By Maria Belu
Ohio State Veterinary Public Health student
Is that water coming in?
It was the first thought that popped into my head when I looked up after taking the heart rate of my recently extubated dog in recovery. It was the last of an amazing six days that I had spent taking part in a sterilization and rabies clinic in Gondar, Ethiopia.
We were there to serve the local community by offering spay/neuter surgeries at no cost to them as well as rabies vaccines. The second (and equally important) aspect of our mission was to educate recent veterinary graduates on how to perform spay/neuter surgeries through ventral approach from sedation to recovery.
I was overwhelmed every morning by the patience of people who brought their animals to us, waiting from early in the morning to late in the afternoon for when we could fit them in. Often the need of the community overwhelmed us, and at times we had to turn dogs away.
Despite this, I’m so proud of the small effort I played alongside my fellow students: Alexandra Medley, Kelsey Gerbig, Mal Kanwal, and Ally Sterman. It was an amazing clinical experience, being able to take care of a dog from the moment they were intubated and catheterized to when they recovered.
Most of the dogs we worked with were often scared of us; thus, they could be a little more difficult to handle. This observation is what made our last day so unbelievable.
As I said, I was recovering one of the last dogs we spayed that day, and when I looked up, water was coming in through the front door.
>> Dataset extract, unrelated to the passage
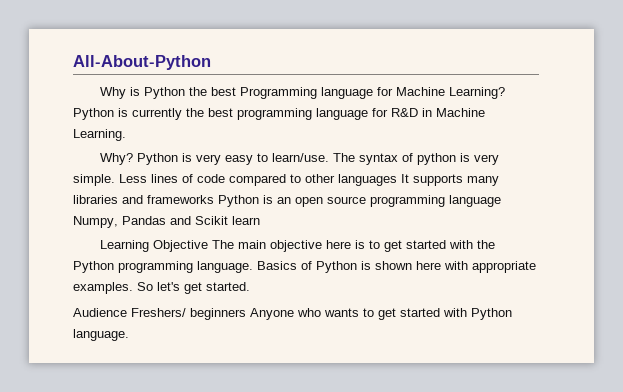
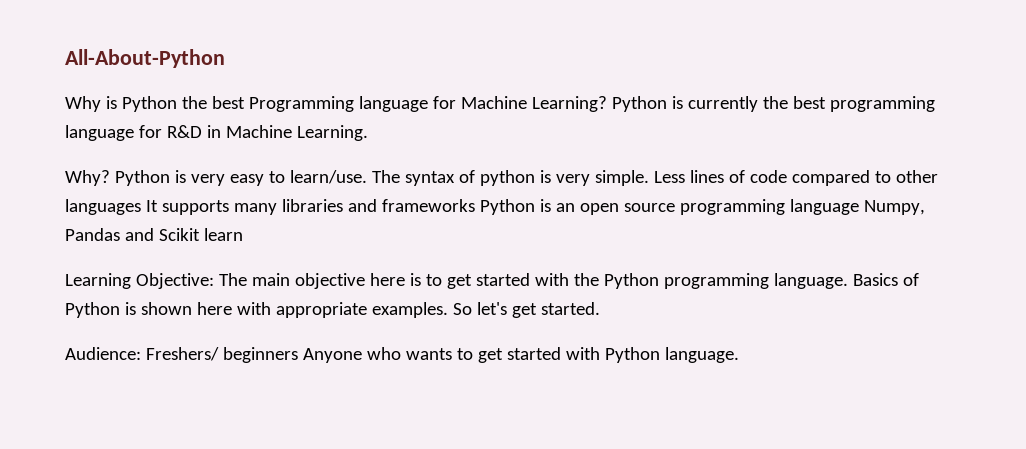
[153,240,209,252] Objective -> [135,273,214,289] Objective:
[73,308,127,317] Audience -> [65,347,141,360] Audience:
The rain for the past 15 minutes had been deafening, but I was used to rain, so we paid it little attention. In a heartbeat’s moment, more and more water kept coming in. People around me began scrambling, taking any supplies that were resting on the ground to place high on tables.
We were laying the dogs on a mat in the corner, and the few of us recovering dogs pulled up that mat to form a kind of comical island. One of the surgeons we worked with, Dr.Terefe, looked outside the window and called out that water was rising quickly.
Our other surgeon and head director of the project, Dr.O’Quin, quickly made the decision to evacuate the surgery suite since we were at the bottom of a hill.
I wrapped up my dog in a surgery gown and lifted her off the ground. She was one of the less aggressive dogs, so I was thankful that I was carrying her.
Alexandra, sadly, was helping recover one of the more aggressive dogs. Miraculously, as if she knew we were helping her, she let Alexandra lift her up and carry her without any fuss. That was the first miracle of the day.
The second miracle was that we had no dogs in surgery as the water rose. If we had to be flooded, it was a pretty good time for it happen.
We picked up our dogs and moved toward the door. Some of the veterinary students helping us opened up the doors. The moment I stepped out, suddenly water was all the way up to my hip.
We walked out unable to see the ground under our feet, with water moving past us at a rapid pace. I gingerly stepped forward. We made it up the steps and joined some of the other university staff.
We placed the dogs on a nearby table and wrapped them up in window curtains that people brought us to keep the animals warm.
As we stood around looking like cats after an unwanted bath, with our patients wrapped in beautiful curtain, we began to laugh. It was not the end I had expected to our amazing week, but it was certainly a fitting one.
One thought on “Flooding in the surgical suite during spay-neuter program in Gondar”
What a fantastic experience — and what a wonderful thing to do for those dogs — and their owners. Do animals know when they are being helped? You bet they do! Bless you for caring enough to help so much!